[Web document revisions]

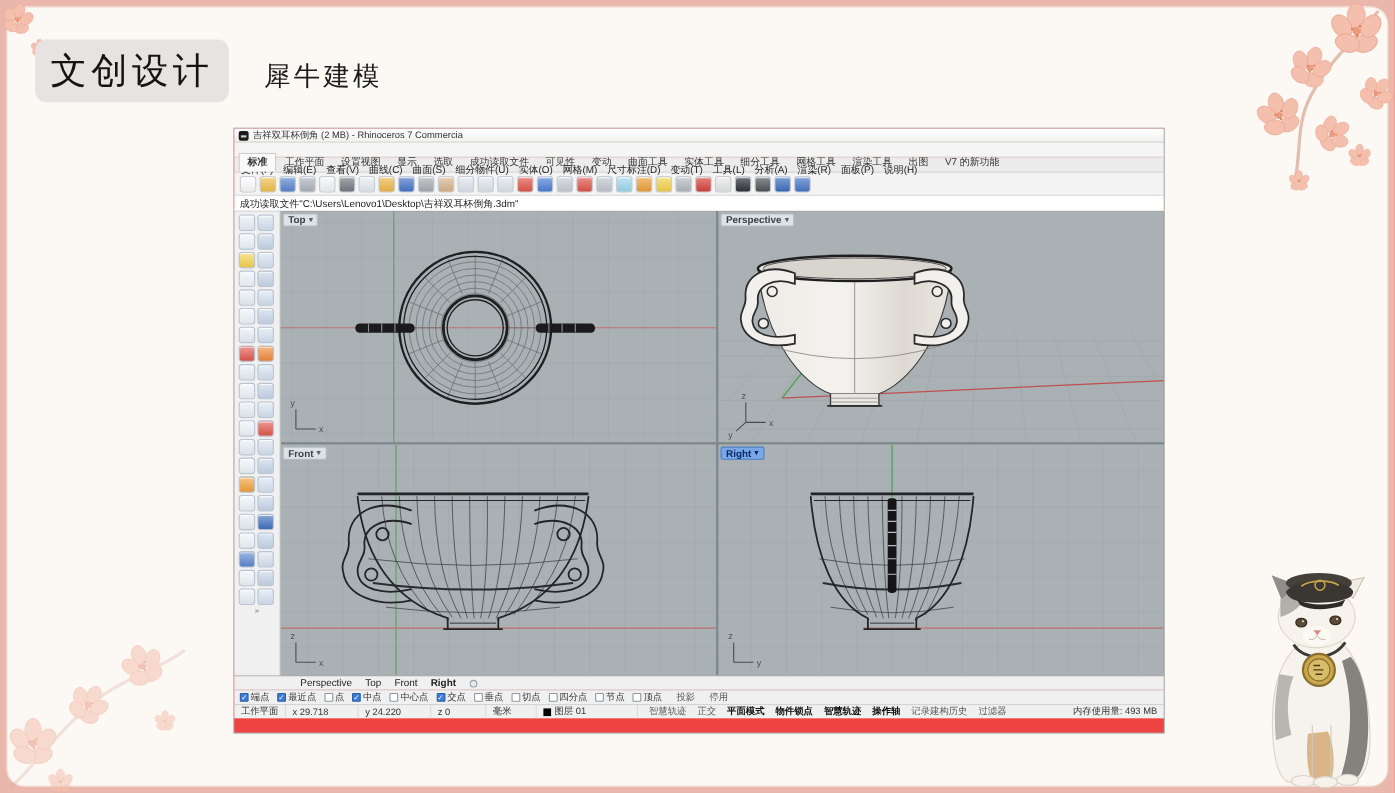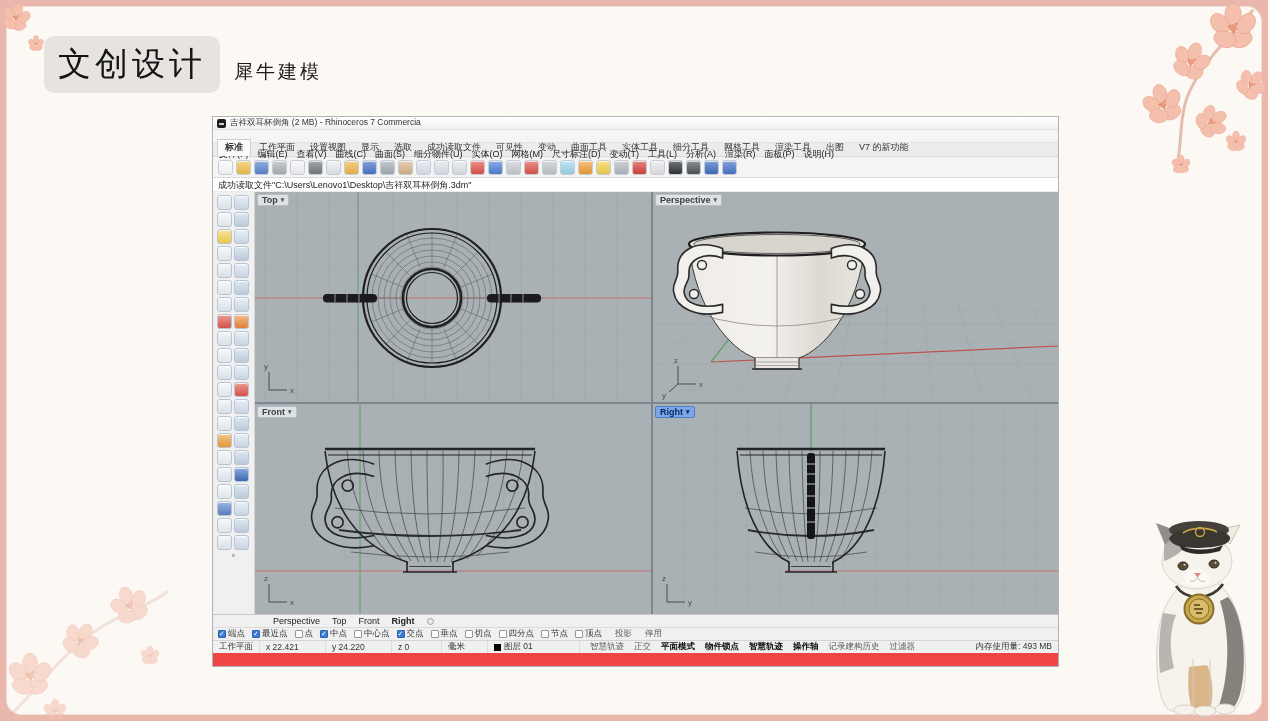--- a/index.html
+++ b/index.html
@@ -3,24 +3,24 @@
 <meta charset="utf-8">
 <style>
   * { margin:0; padding:0; box-sizing:border-box; }
   html,body { width:1268px; height:721px; overflow:hidden; }
   body { font-family:"Liberation Sans", sans-serif; background:#e9b7ab; position:relative; }
   .stage { position:absolute; inset:0; }
   .card { position:absolute; inset:6px; background:#fcf9f5; border-radius:16px;
           box-shadow:inset 0 0 0 1px #f3ded7; }
 
   
-  .slide-header { position:absolute; left:44px; top:36px; display:flex; align-items:flex-end; gap:14px; }
+  .slide-header { position:absolute; left:32px; top:36px; display:flex; align-items:flex-end; gap:32px; }
   .title-badge { background:#e6e3e1; border-radius:10px; padding:6px 14px;
                  font-family:"DejaVu Serif", serif; font-size:33px; color:#141414; letter-spacing:4px; }
-  .subtitle { font-family:Liberation Mono, monospace; font-size:19px; color:#1b1b1b; letter-spacing:3px; padding-bottom:8px; }
+  .subtitle { font-family:Liberation Mono, monospace; font-size:24px; color:#1b1b1b; letter-spacing:3px; padding-bottom:8px; }
 
   
   .rhino { position:absolute; left:213px; top:117px; width:845px; height:549px;
            background:#ef4444; box-shadow:0 0 0 1px #b3b3b3; font-size:9px; color:#222; }
   .titlebar { height:13px; display:flex; align-items:center; gap:4px; padding:0 4px;
               background:linear-gradient(#ffffff,#f0f0f0); border-bottom:1px solid #e0e0e0; }
   .appicon { width:9px; height:9px; background:#1c1c1c; border-radius:2px; position:relative; flex:0 0 auto; }
   .appicon::after { content:""; position:absolute; left:2px; top:4px; width:5px; height:2px; background:#cfcfcf; }
   .titlebar .t { font-size:8.5px; color:#333; white-space:nowrap; }
   .menubar { height:13px; display:flex; align-items:center; gap:9px; padding:0 6px; background:#f5f5f5;
@@ -512,21 +512,21 @@
         <span class="osnap-item">
           <span class="cb"></span>
           <span>顶点</span>
         </span>
         <span class="osnap-extra">投影</span>
         <span class="osnap-extra">停用</span>
       </div>
 
     <div class="statusbar">
       <span class="scell">工作平面</span>
-      <span class="scell" style="width:66px">x 22.421</span>
+      <span class="scell" style="width:66px">x 29.718</span>
       <span class="scell" style="width:66px">y 24.220</span>
       <span class="scell" style="width:50px">z 0</span>
       <span class="scell" style="width:46px">毫米</span>
       <span class="scell" style="width:92px">
         <span class="layer-swatch"></span>
         <span>图层 01</span>
       </span>
       <span class="scell" style="border-right:none;gap:2px" id="toggles">
           <span class="stoggle">智慧轨迹</span>
           <span class="stoggle">正交</span>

» **ABOUT THIS EXERCISE**:
Give back exactly the lines above starting at the line where "-3,24 +3,24 @@" appears and ending at the line where "position:absolute; left:44px; top:36px;" appears, both included, with no other lines.

» **EXERCISE RESULT**:
@@ -3,24 +3,24 @@
 <meta charset="utf-8">
 <style>
   * { margin:0; padding:0; box-sizing:border-box; }
   html,body { width:1268px; height:721px; overflow:hidden; }
   body { font-family:"Liberation Sans", sans-serif; background:#e9b7ab; position:relative; }
   .stage { position:absolute; inset:0; }
   .card { position:absolute; inset:6px; background:#fcf9f5; border-radius:16px;
           box-shadow:inset 0 0 0 1px #f3ded7; }
 
   
-  .slide-header { position:absolute; left:44px; top:36px; display:flex; align-items:flex-end; gap:14px; }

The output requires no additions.